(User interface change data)
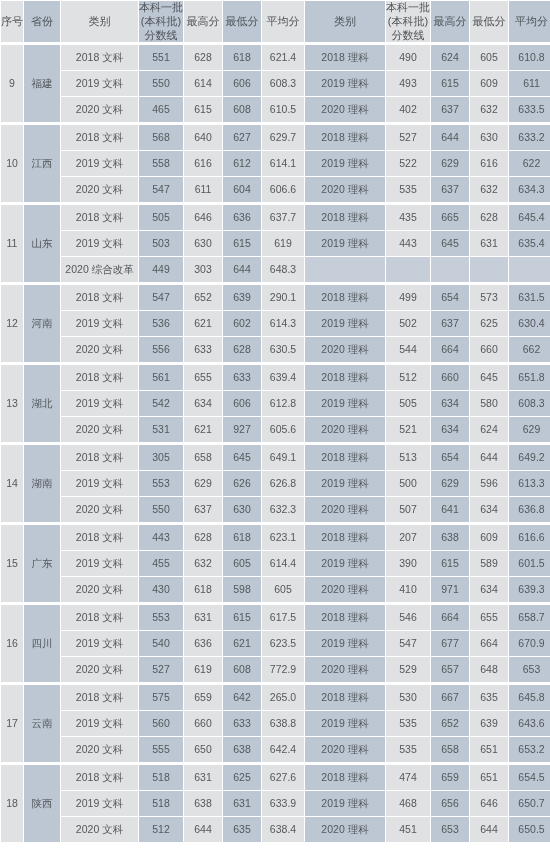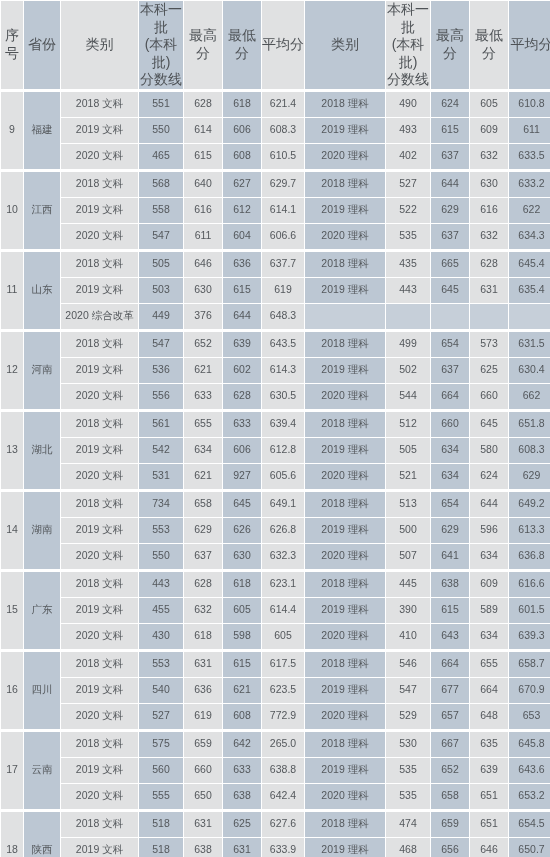"本科一批" #score-table thead th { font-size: 14px -> 11px }
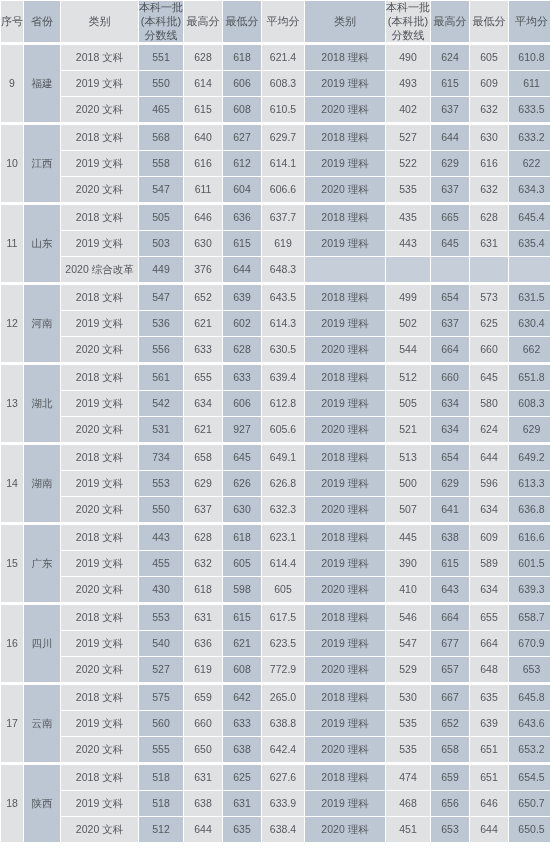"376" td.sh-a { text: 376 -> 303 }
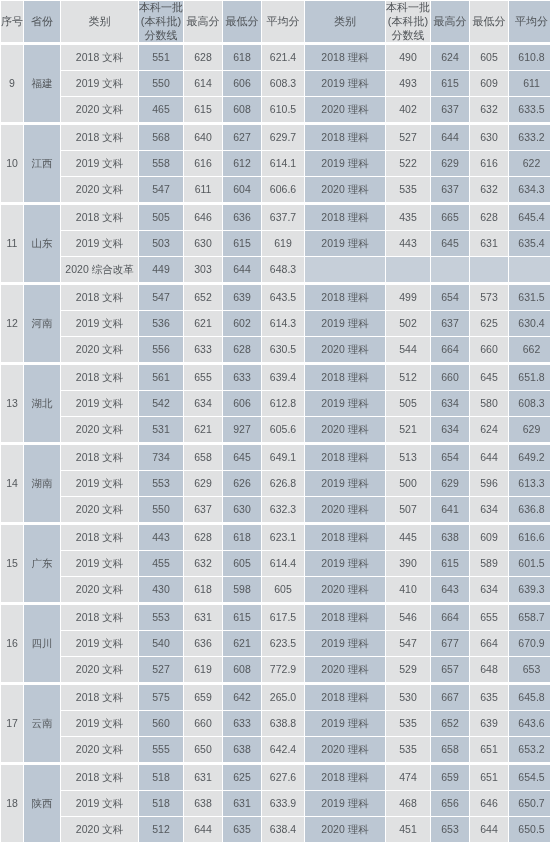"643.5" td.sh-a { text: 643.5 -> 290.1 }
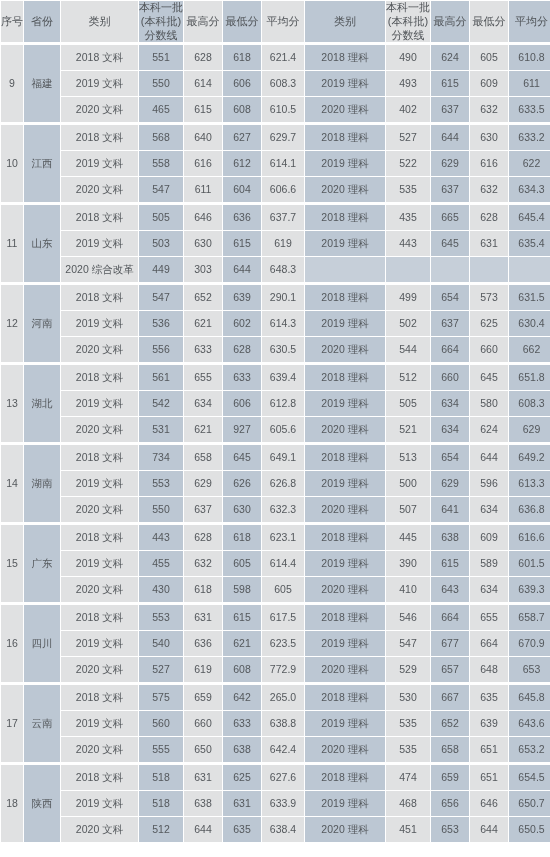"734" td.sh-b { text: 734 -> 305 }
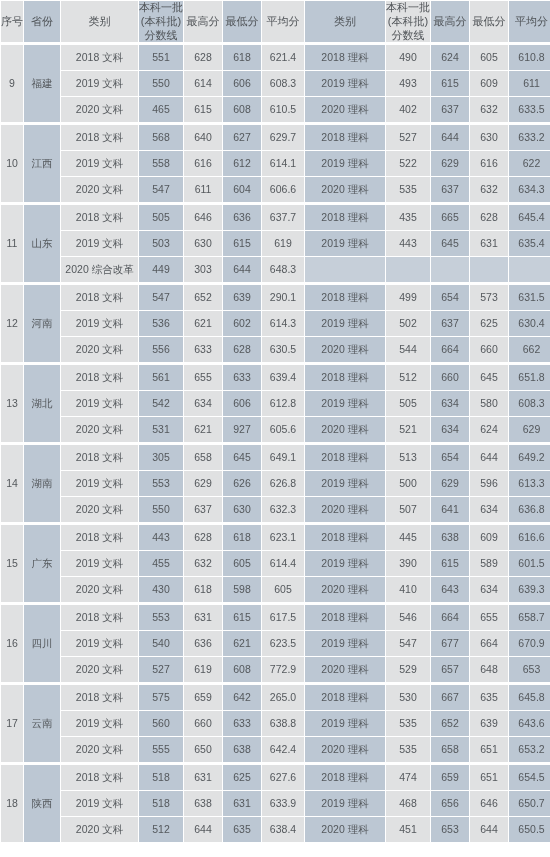"445" td.sh-a { text: 445 -> 207 }
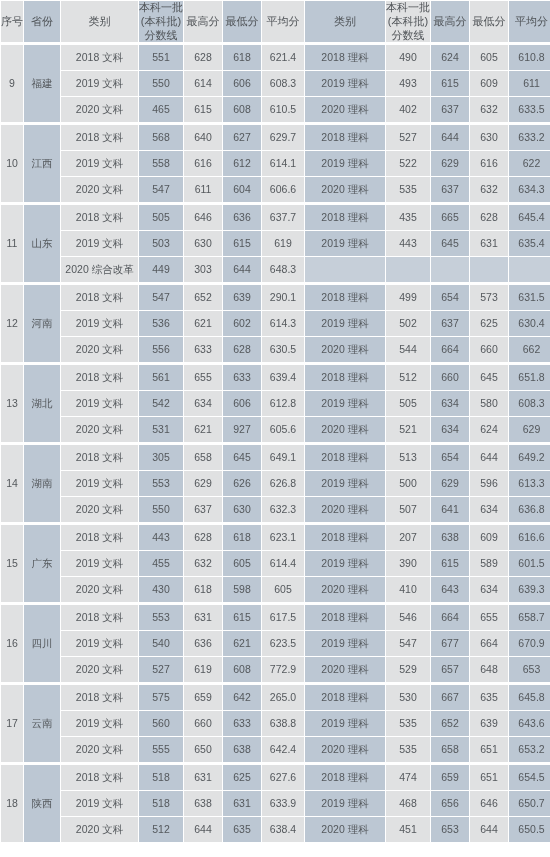"643" td.sh-b { text: 643 -> 971 }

■ What you need to do
Transcribe the data word for word, with no images.

■ Reply to the exercise
"本科一批" #score-table thead th { font-size: 14px -> 11px }
"376" td.sh-a { text: 376 -> 303 }
"643.5" td.sh-a { text: 643.5 -> 290.1 }
"734" td.sh-b { text: 734 -> 305 }
"445" td.sh-a { text: 445 -> 207 }
"643" td.sh-b { text: 643 -> 971 }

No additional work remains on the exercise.